在您的示例中,您尝试通过重新创建缓存来存储数据,但没有提供Ignite表的详细信息。使用“覆盖”保存模式时,请尝试添加下一个选项:

.option(IgniteDataFrameSettings.OPTION_CREATE_TABLE_PRIMARY_KEY_FIELDS(), "id")
.option(IgniteDataFrameSettings.OPTION_CREATE_TABLE_PARAMETERS(), "template=replicated")

另外,考虑使用append模式,不要每次都重新创建表

比尔,
安德烈

遗憾的是,这对我不起作用:(只有在我使用主键预先创建表的情况下,这才有效。我正在寻找一种解决方案,以便在保留DF之前动态创建表。在我的情况下,我的DF中已经有一个或多个字段,我必须与Spark进行通信,以便将其用作表创建的主键。

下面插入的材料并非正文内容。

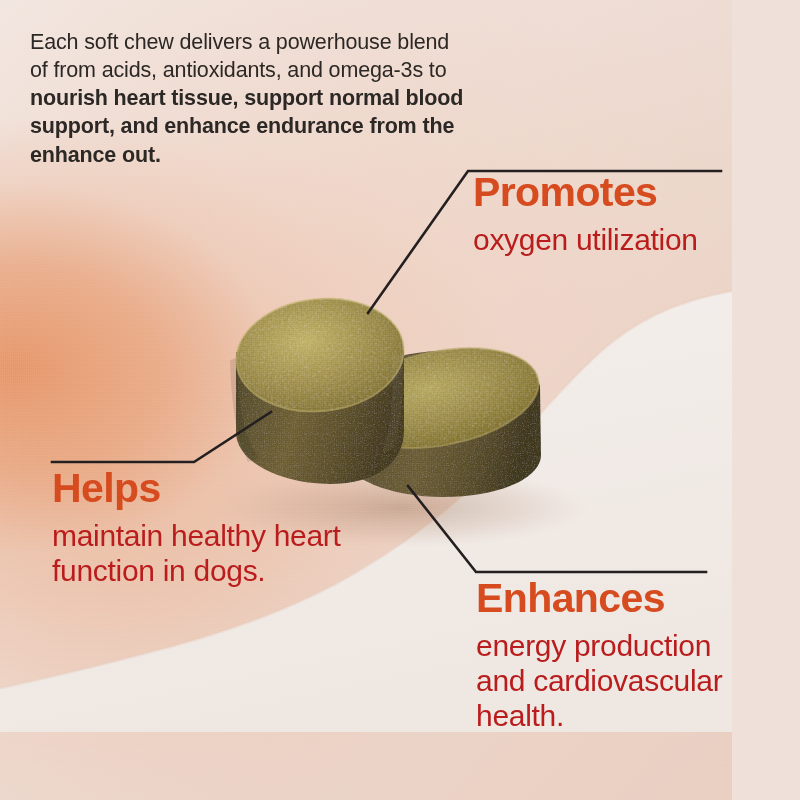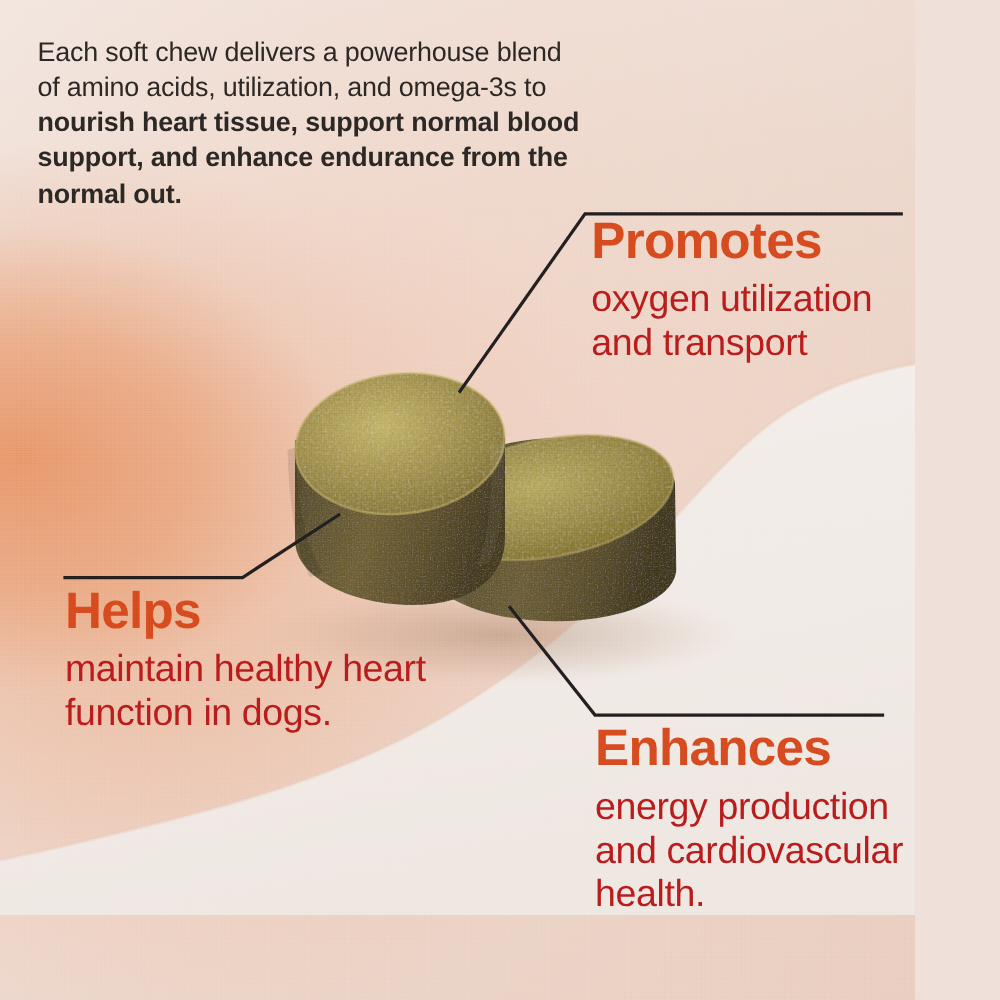"of amino acids, utilization, and" span.light { text: amino acids, utilization -> from acids, antioxidants }
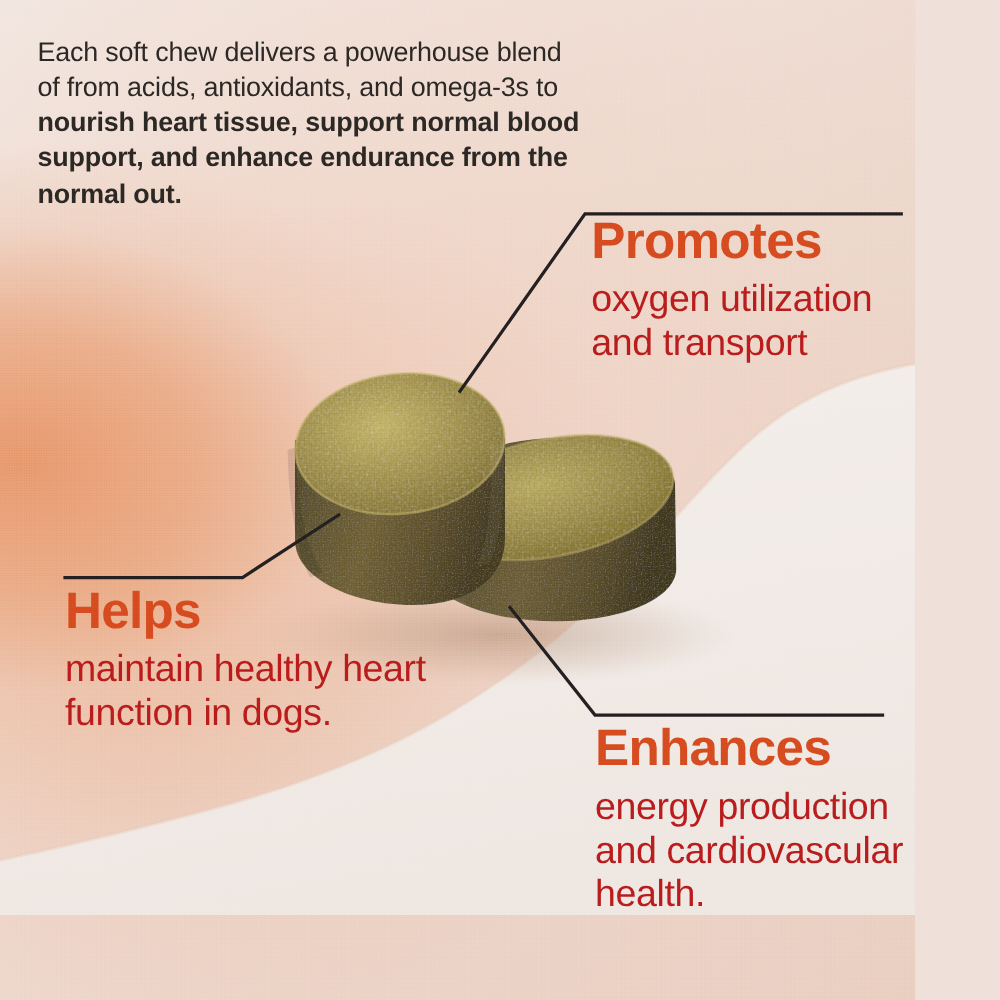"normal out." span.bold { text: normal -> enhance }
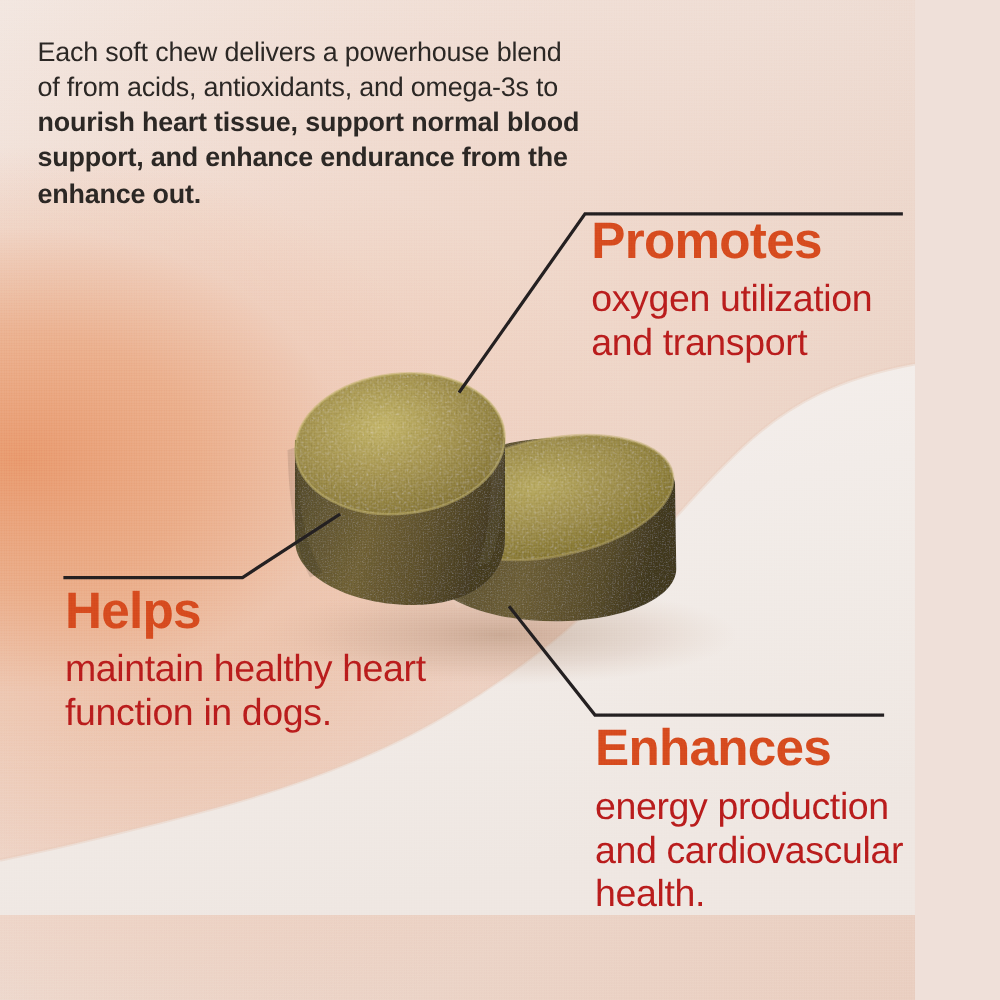"and transport" span { html: <span>and transport</span> -> none }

您可能已经阅读了t他的(正如您所说,您已经探索了ignite spark),但无论如何都想分享它-是的,它可以工作,但不支持最新的spark版本:(这就是为什么选择JDBC路线。是的,我目前看到的唯一方法是使用所需的主键预先创建表。另外,感谢Denis将票据制作为拦截器,并帮助ignite spark使用最新的spark版本。非常感谢。该票据很有可能会被包括在8月份的发行版中。)e、 Ignite提交人正在调查您。请随时在Ignite开发列表上与我们联系。当然可以。谢谢。您提供的选项是使用Ignite spark,而不是使用传统的spark JDBC持久性。正如我所提到的,Ignite spark目前支持spark 2.3,而不是spark 2.4。